Following a five-hour ceasefire on the morning of 14 March, Viet Minh artillery resumed pounding French positions. The airstrip, already closed since 16:00 the day before due to a light bombardment, was now put permanently out of commission. Any further French supplies would have to be delivered by parachute. That night, the Viet Minh launched an attack on the northern outpost Gabrielle, held by an elite Algerian battalion. The attack began with a concentrated artillery barrage at 17:00. This was very effective and stunned the defenders. Two regiments from the crack 308th Division attacked starting at 20:00. At 04:00 the following morning, an artillery shell hit the battalion headquarters, severely wounding the battalion commander and most of his staff.

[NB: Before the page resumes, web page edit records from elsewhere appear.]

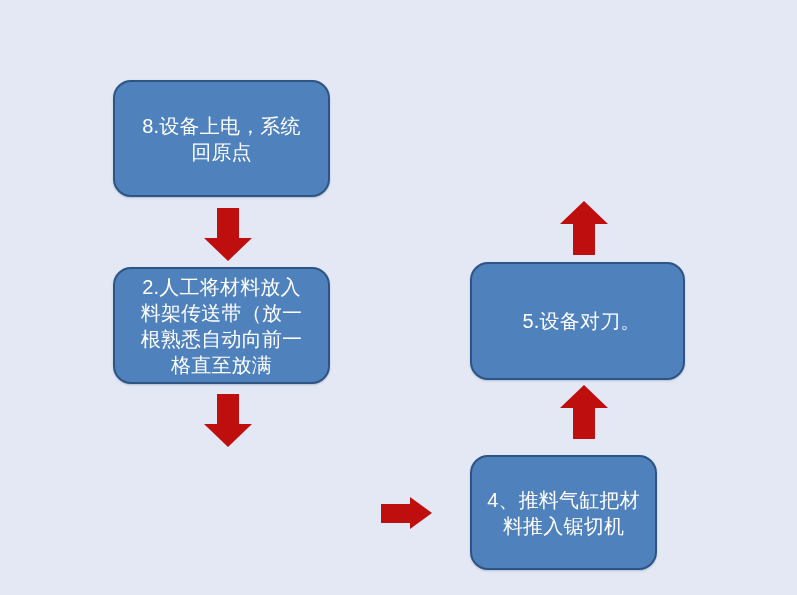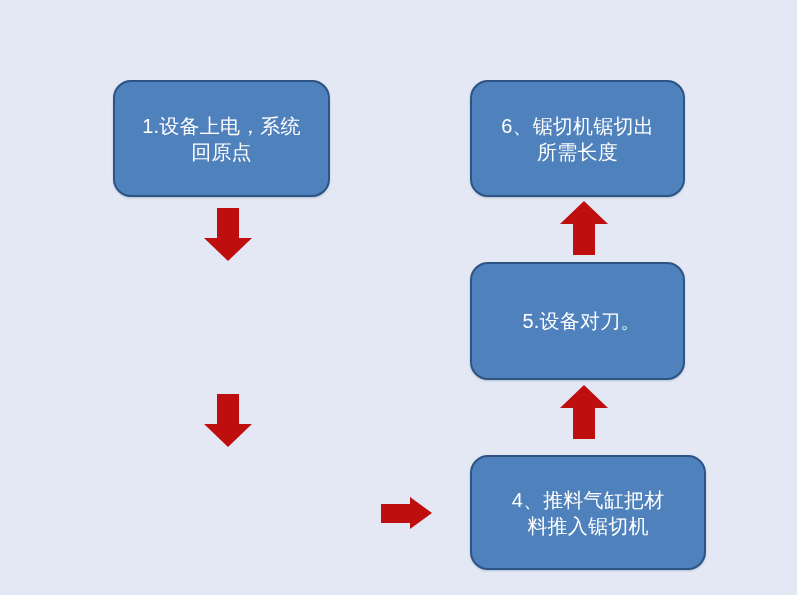--- a/index.html
+++ b/index.html
@@ -41,21 +41,21 @@
     width: 100%;
     white-space: pre-line;
   }
   
   #node-1 { left: 113px; top: 80px;  width: 217px; height: 117px; }
   #node-2 { left: 113px; top: 267px; width: 217px; height: 117px; }
   #node-3 { left: 113px; top: 452px; width: 217px; height: 123px; }
   
   #node-6 { left: 470px; top: 80px;  width: 215px; height: 117px; }
   #node-5 { left: 470px; top: 262px; width: 215px; height: 118px; padding-left: 20px; }
-  #node-4 { left: 470px; top: 455px; width: 236px; height: 115px; }
+  #node-4 { left: 470px; top: 455px; width: 187px; height: 115px; }
 
   
   .arrow {
     position: absolute;
   }
   .arrow-down .shaft {
     position: absolute;
     background: #be0e0e;
     width: 22px;
     left: 13px;
@@ -108,29 +108,35 @@
   #arrow-3-4 { left: 381px; top: 497px; width: 52px; height: 33px; }
   #arrow-4-5 { left: 560px; top: 385px; width: 48px; height: 54px; }
   #arrow-5-6 { left: 560px; top: 201px; width: 48px; height: 54px; }
 </style>
 </head>
 <body>
 
 <div id="canvas">
 
   <div class="node" id="node-1">
-    <span class="node-text">1.设备上电，系统
+    <span class="node-text">8.设备上电，系统
 回原点</span>
   </div>
 
   <div class="arrow arrow-down" id="arrow-1-2">
     <div class="shaft"></div>
     <div class="head"></div>
   </div>
 
+  <div class="node" id="node-2">
+    <span class="node-text">2.人工将材料放入
+料架传送带（放一
+根熟悉自动向前一
+格直至放满</span>
+  </div>
 
   <div class="arrow arrow-down" id="arrow-2-3">
     <div class="shaft"></div>
     <div class="head"></div>
   </div>
 
 
   <div class="arrow arrow-right" id="arrow-3-4">
     <div class="shaft"></div>
     <div class="head"></div>
@@ -148,18 +154,14 @@
 
   <div class="node" id="node-5">
     <span class="node-text">5.设备对刀。</span>
   </div>
 
   <div class="arrow arrow-up" id="arrow-5-6">
     <div class="head"></div>
     <div class="shaft"></div>
   </div>
 
-  <div class="node" id="node-6">
-    <span class="node-text">6、锯切机锯切出
-所需长度</span>
-  </div>
 
 </div>
 
 </body></html>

De Castries ordered a counterattack to relieve Gabrielle. However, Colonel Pierre Langlais, in forming the counterattack, chose to rely on the 5th Vietnamese Parachute Battalion, which had jumped in the day before and was exhausted. Although some elements of the counterattack reached Gabrielle, most were paralyzed by Viet Minh artillery and took heavy losses. At 08:00 the next day, the Algerian battalion fell back, abandoning Gabrielle to the Viet Minh. The French lost around 1,000 men defending Gabrielle, and the Viet Minh between 1,000 and 2,000 attacking the strongpoint.

===Anne-Marie===
The northwestern outpost Anne-Marie was defended by Tai troops, members of an ethnic minority loyal to the French. For weeks, Giáp had distributed subversive propaganda leaflets, telling the Tais that this was not their fight. The fall of Beatrice and Gabrielle had demoralized them. On the morning of 17 March, under the cover of fog, the bulk of the Tais left or defected. The French and the few remaining Tais on Anne-Marie were then forced to withdraw.

===Lull===
A lull in fighting occurred from March 17 to March 30. The Viet Minh further encircled the French central area (formed by the strong points Huguette, Dominique, Claudine, and Eliane), effectively cutting off Isabelle and its 1,809 personnel to the south. During this lull, the French suffered from a serious crisis of command. Senior officers with the garrison and Cogny in Hanoi began to feel that de Castries was incompetent in defending Dien Bien Phu. After the loss of the northern outposts, he isolated himself in his bunker, de facto shirking his command of the situation. On 17 March, Cogny attempted to fly into Điện Biên Phủ to take command, but his plane was driven off by anti-aircraft fire. He considered parachuting into the encircled garrison, but his staff talked him out of it.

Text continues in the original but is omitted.